• _AIM OF THE EXERCISE_:
Below are some entries. Copy each line in them that holds "eines".

== INPUT DATA ==

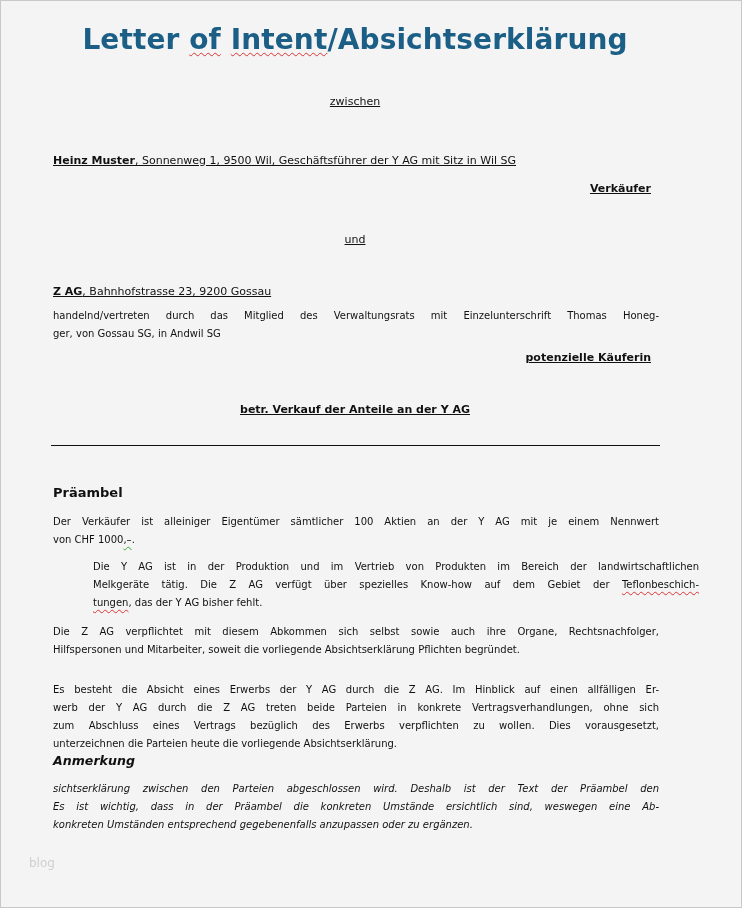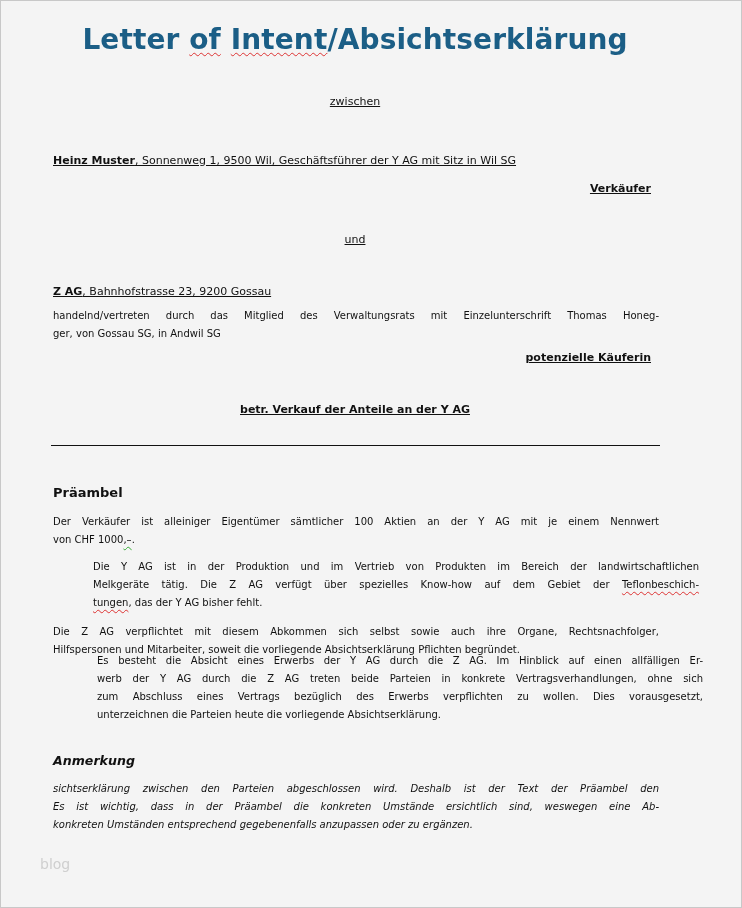--- a/index.html
+++ b/index.html
@@ -134,7 +134,7 @@
     <span class="line last">Hilfspersonen und Mitarbeiter, soweit die vorliegende Absichtserklärung Pflichten begründet.</span>
   </div>
 
-  <div class="para" style="top:651px;margin-left:44px;">
+  <div class="para" style="top:680px;">
     <span class="line">Es besteht die Absicht eines Erwerbs der Y AG durch die Z AG. Im Hinblick auf einen allfälligen Er-</span>
     <span class="line">werb der Y AG durch die Z AG treten beide Parteien in konkrete Vertragsverhandlungen, ohne sich</span>
     <span class="line">zum Abschluss eines Vertrags bezüglich des Erwerbs verpflichten zu wollen. Dies vorausgesetzt,</span>

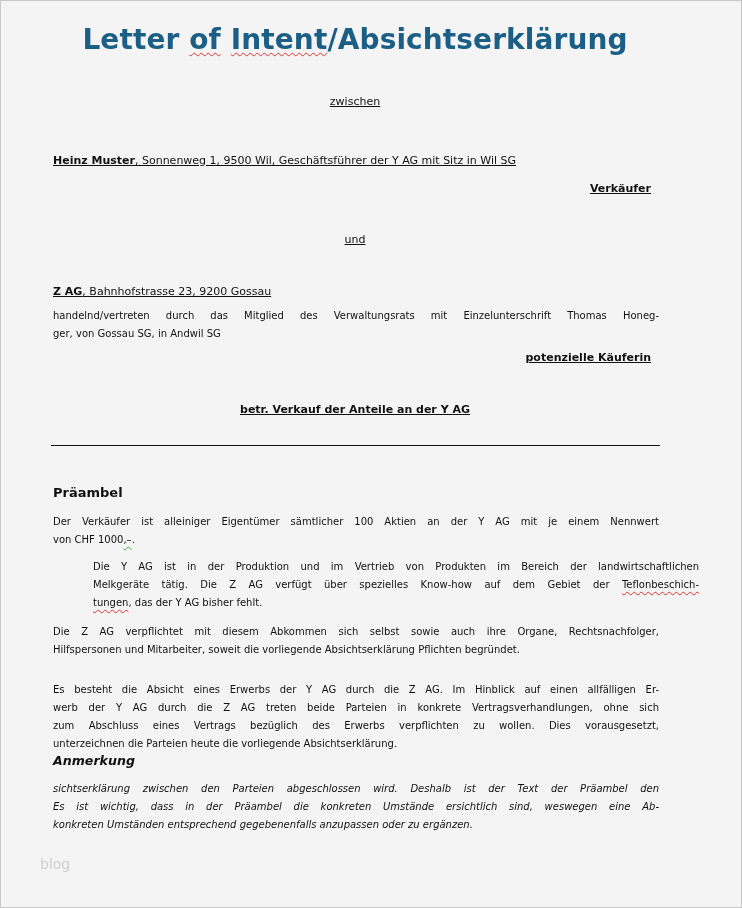--- a/index.html
+++ b/index.html
@@ -81,8 +81,8 @@
   .italic { font-style: italic; }
   .watermark {
     position: absolute;
-    left: 39px; top: 855px;
-    font-size: 14px;
+    left: 28px; top: 855px;
+    font-size: 12px;
     color: #cfcfcf;
   }
   .line { display:block; text-align: justify; text-align-last: justify; }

===

• _TASK OUTPUT_:
     <span class="line">Es besteht die Absicht eines Erwerbs der Y AG durch die Z AG. Im Hinblick auf einen allfälligen Er-</span>
     <span class="line">zum Abschluss eines Vertrags bezüglich des Erwerbs verpflichten zu wollen. Dies vorausgesetzt,</span>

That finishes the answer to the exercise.